Deep inside, in a hall whose ceiling was lost in shadow, the Night Throne waited.
It was not a simple chair.
It was a growth of obsidian and bone, shaped over centuries into a twisted, beautiful horror. Pale skulls were fused into its arms. Old, dry veins ran through the black stone, like frozen rivers.
On it sat Veyrath, King of the Obsidian Court.
He did not look like a monster at first glance.
He looked like a man in his early thirties, with long black hair pulled back, skin pale as candle wax, and dark eyes that held no light. He wore simple black clothes with a high collar, a ring of red metal on his right hand.
He held a goblet.
The liquid inside was dark, thick, and still.
Below the steps to his throne, two Night Lords argued in low voices.
"…chain warden at the mine has not reported back," one said.
"Then he is dust," the other replied. "The dragon fall was strong. Even our kind can burn."
Veyrath did not listen to their bickering.
He was listening to something else.
To the blood.
The Court's power was built on lines of blood that ran through every vampire bound to him, through the System he had bargained with long ago, through the marks that chained spawn to sires and sires to him.
Normally, that river was steady.
Tonight, it rippled.
He set the goblet down without looking.
His fingers tightened on the arm of the throne.
In the air before him, unseen by the arguing lords, faint symbols flickered. Not real, not in stone—just in his sight.
Status, writ large.
Lines of power.
He watched one thread in particular: a delicate, precise set of rules tied to dragon fire, to the first great pact that had nearly bound the sky itself to his will.
Something tugged at it.
A spark.
Wrong.
New.
A small, sharp laugh slipped past his lips.
The lords below fell silent at the sound.
"My king?" one said, looking up.
Veyrath rose slowly.
His movement was smooth, almost lazy, but the air in the hall tightened.
"Send word to the Chain Wardens," he said.
"At once," the second Night Lord said, bowing. "We already have hunters near the mine. We will—"
"Not the mine," Veyrath said. His voice was soft. It did not need volume to carry. "They are too late there. The first fall is spent."
The lords glanced at each other.
"Then… where, my king?" one asked carefully.
Veyrath lifted his eyes.
He did not see stone walls.
He saw ash plains.
He saw a faint thread of dragon fire, twisted through something else. Through blood that was his and not his.
"A new mark moved," he said. "Dragon fire… and my chain. In one small vessel."
He smiled.
It was not kind.
"It thinks itself free," he said. "It crawls out of the dark and bites at my edges."
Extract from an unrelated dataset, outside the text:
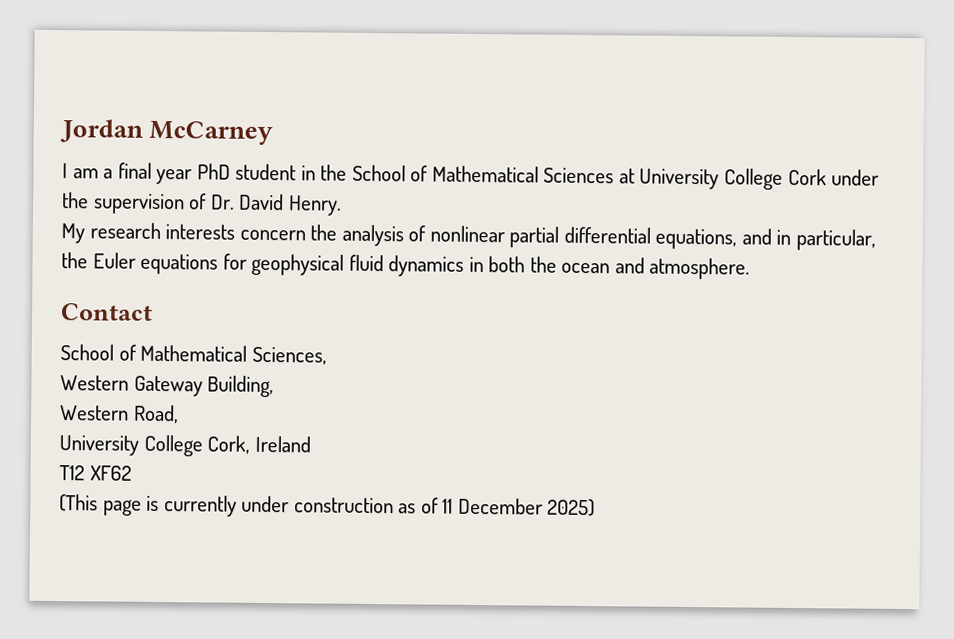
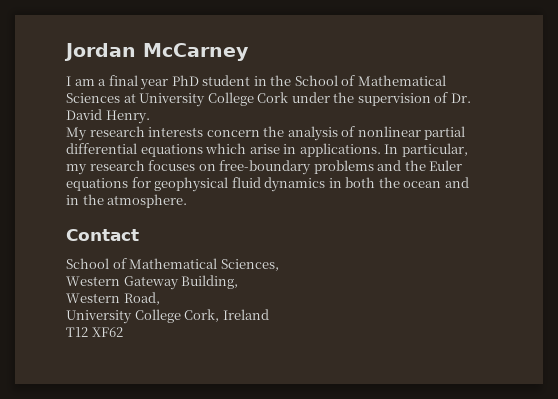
- My research interests concern the analysis of nonlinear partial differential equations, and in particular, the Euler equations for geophysical fluid dynamics in both the ocean and atmosphere.
+ My research interests concern the analysis of nonlinear partial differential equations which arise in applications. In particular, my research focuses on free-boundary problems and the Euler equations for geophysical fluid dynamics in both the ocean and in the atmosphere.
- (This page is currently under construction as of 11 December 2025)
The lords shifted uneasily.
"A rogue?" one asked.
"A mistake," the other said.
Veyrath tilted his head.
"Not a mistake," he said. "An opportunity."
He stepped down from the throne.
The hall felt colder with each step he took.
"Call back the weaker hunters," he said. "They will only die and warn it. Send the Ash Choir instead."
Both lords stiffened.
"The Ash Choir, my king?" one repeated. "For a single rogue?"
"For a crack in the sky cage," Veyrath said. "Yes."
He paused at the bottom of the steps and lifted his hand.
The ring on his finger glowed faint red.
Far away, in the Ash Wilds, Kairn's new mark burned for a heartbeat in answer.
Veyrath's smile widened just a little.
"Run, little shadow," he murmured.
The lords looked at each other, confused.
"My king?" one dared.
"Nothing," Veyrath said.
His eyes turned toward the distant Ash Wilds.
His voice, when he spoke again, was soft.
"Let us see," he said, "what my blood and a dragon's fire make when left to grow."